**Material for the task**
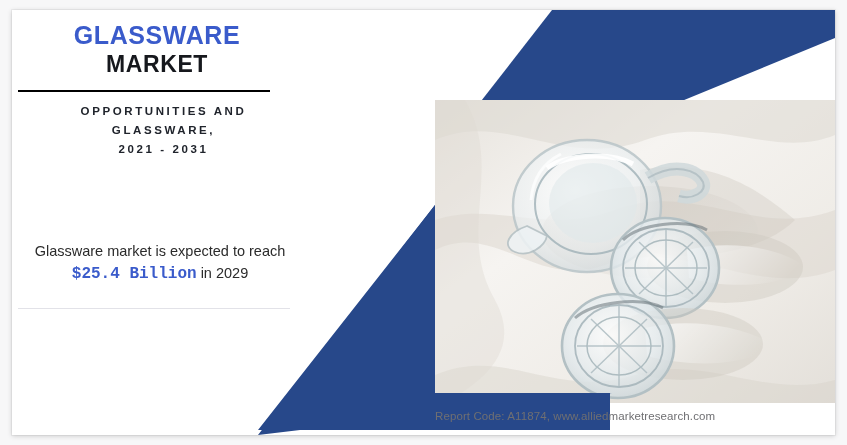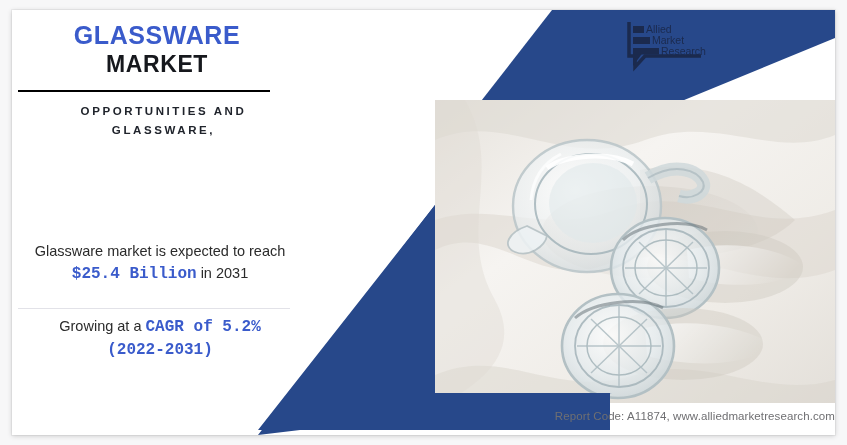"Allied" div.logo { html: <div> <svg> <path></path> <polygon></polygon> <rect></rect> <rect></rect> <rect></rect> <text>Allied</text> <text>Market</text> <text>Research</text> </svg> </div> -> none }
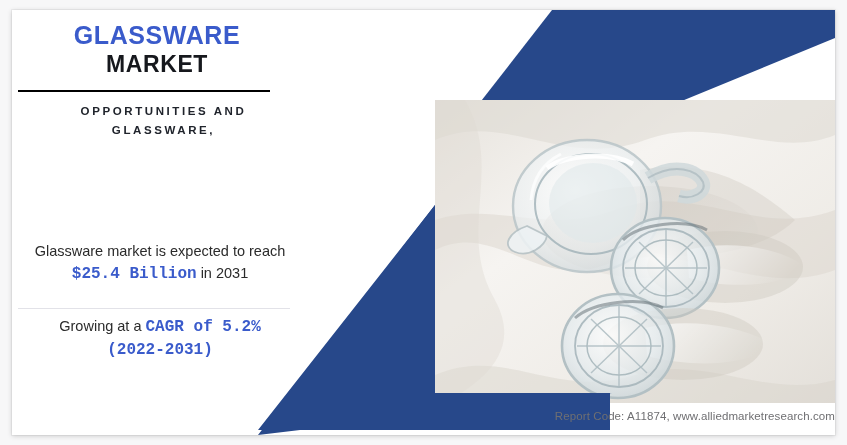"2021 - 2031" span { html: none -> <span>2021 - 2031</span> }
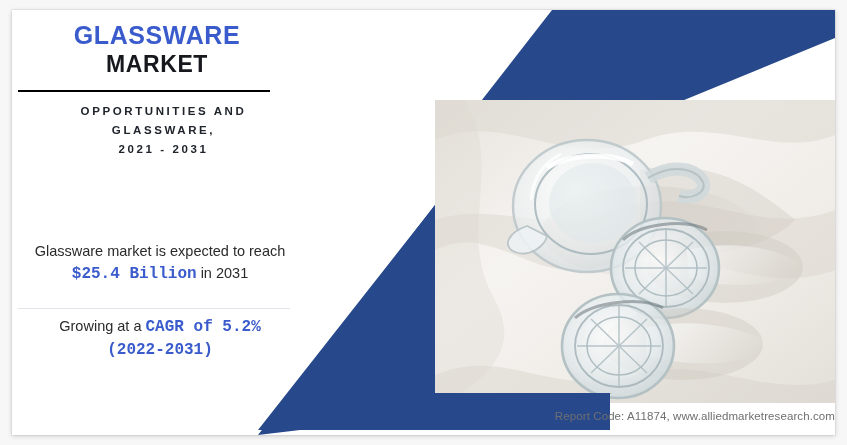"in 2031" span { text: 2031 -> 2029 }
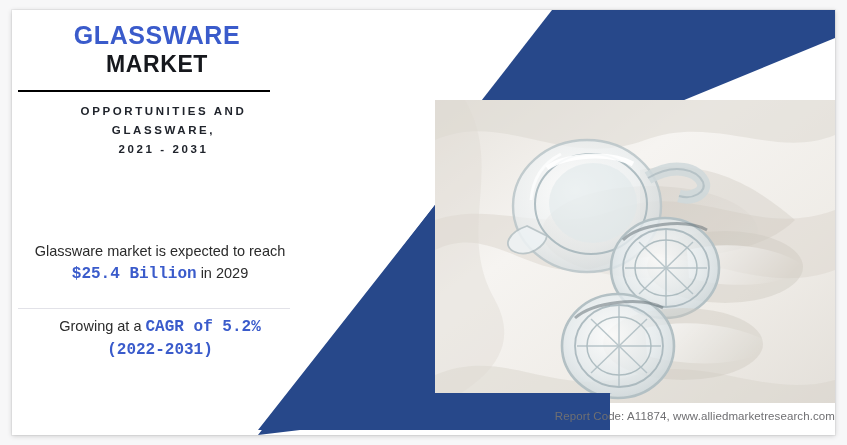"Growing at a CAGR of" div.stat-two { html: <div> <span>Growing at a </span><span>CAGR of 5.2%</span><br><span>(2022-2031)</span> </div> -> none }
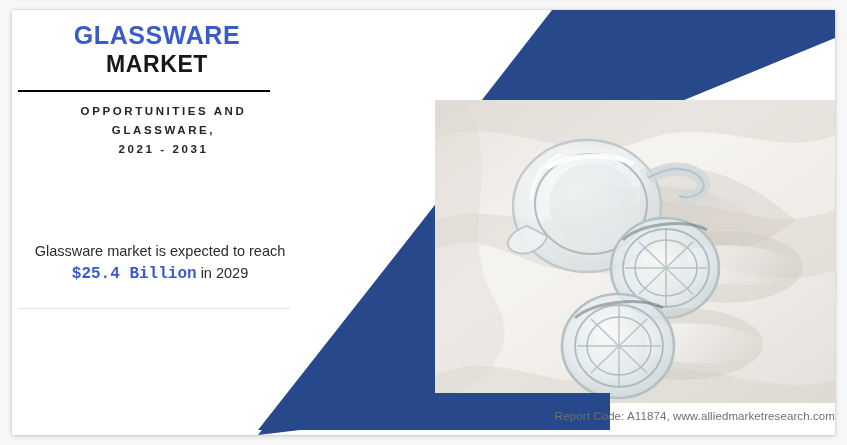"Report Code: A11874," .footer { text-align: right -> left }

**Your goal**
Set aside the pictures. Then return every line of the material above verbatim.

**The answer**
"Allied" div.logo { html: <div> <svg> <path></path> <polygon></polygon> <rect></rect> <rect></rect> <rect></rect> <text>Allied</text> <text>Market</text> <text>Research</text> </svg> </div> -> none }
"2021 - 2031" span { html: none -> <span>2021 - 2031</span> }
"in 2031" span { text: 2031 -> 2029 }
"Growing at a CAGR of" div.stat-two { html: <div> <span>Growing at a </span><span>CAGR of 5.2%</span><br><span>(2022-2031)</span> </div> -> none }
"Report Code: A11874," .footer { text-align: right -> left }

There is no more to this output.